**To do**
Gather all lines in the entries that include the word "Regression".

**Provided data**
____
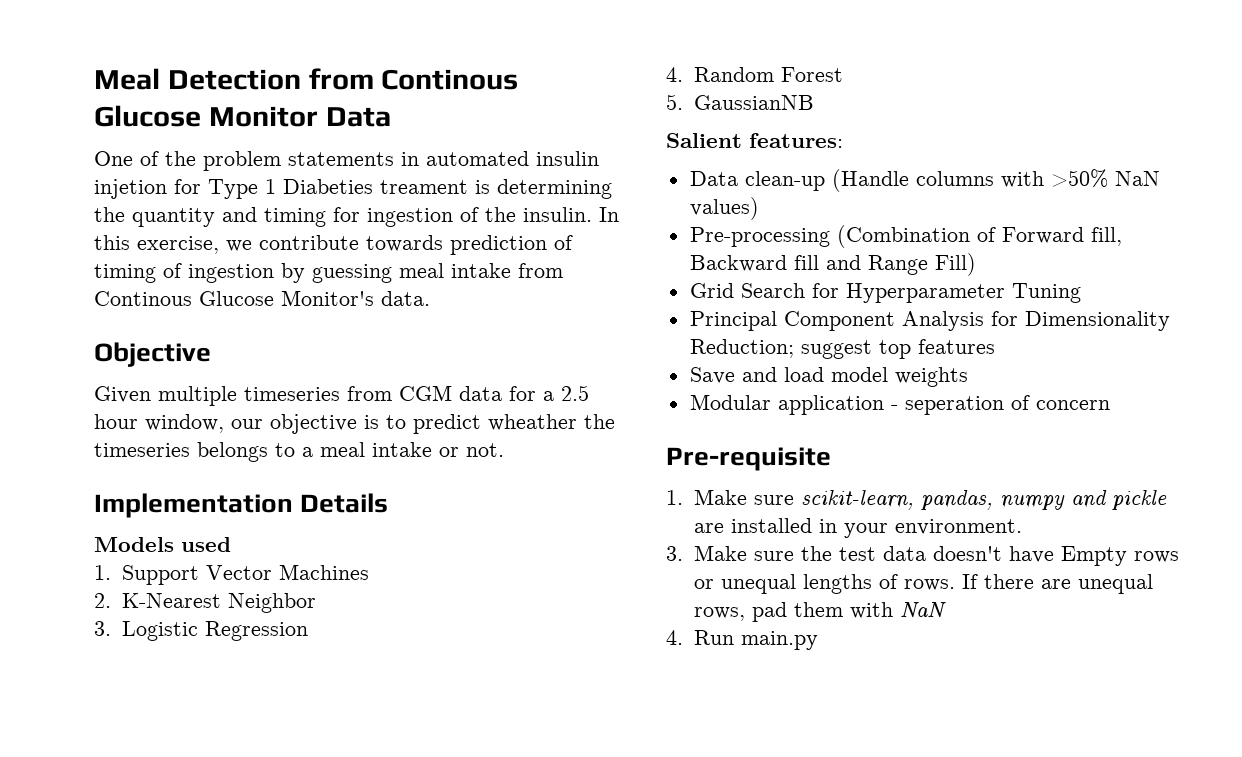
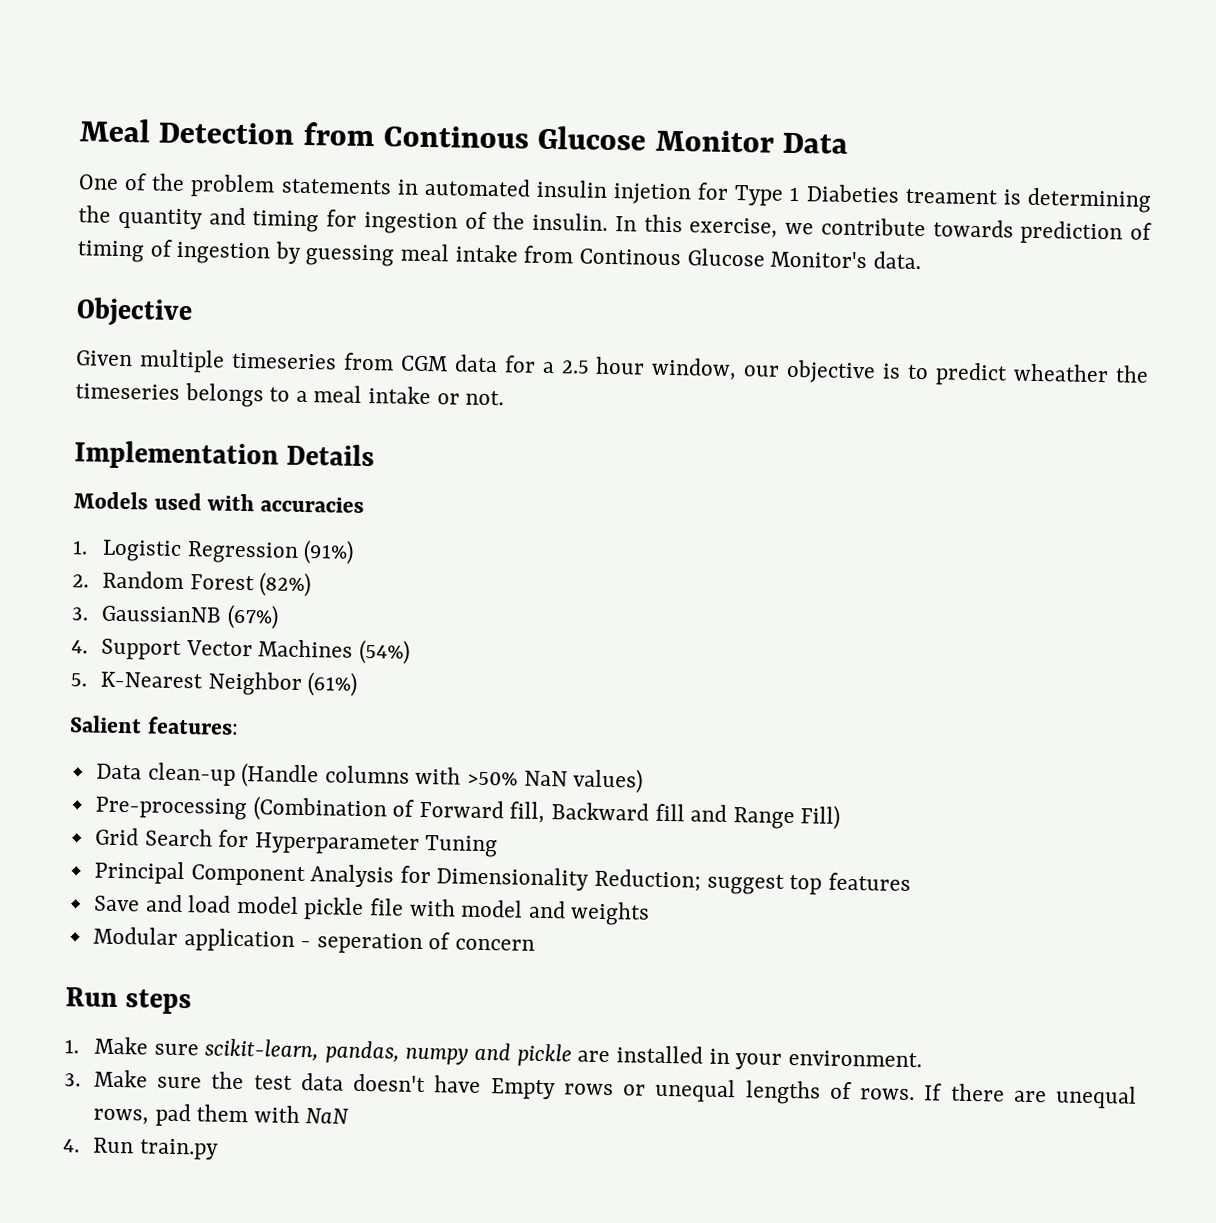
[94,565,111,580] // 1. -> [207,493,364,513] [72,539,355,565] [72,570,312,598] [71,604,279,630] [71,640,88,654] with accuracies // 1. Logistic Regression (91%) // 2. Random Forest (82%) // 3. GaussianNB (67%) // 4.
[94,593,111,608] // 2. -> [358,639,410,665] [70,673,87,687] (54%) // 5.
[94,621,308,641] [666,67,843,82] [666,94,814,110] // 3. Logistic Regression // 4. Random Forest // 5. GaussianNB -> [307,672,358,697] (61%)
(888, 374) none -> [303,897,566,921] pickle file with model and
[666,447,831,471] Pre-requisite -> [65,987,193,1015] Run steps
[740,631,818,650] main.py -> [138,1138,219,1160] train.py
____
**Output for this task**
[94,565,111,580] // 1. -> [207,493,364,513] [72,539,355,565] [72,570,312,598] [71,604,279,630] [71,640,88,654] with accuracies // 1. Logistic Regression (91%) // 2. Random Forest (82%) // 3. GaussianNB (67%) // 4.
[94,621,308,641] [666,67,843,82] [666,94,814,110] // 3. Logistic Regression // 4. Random Forest // 5. GaussianNB -> [307,672,358,697] (61%)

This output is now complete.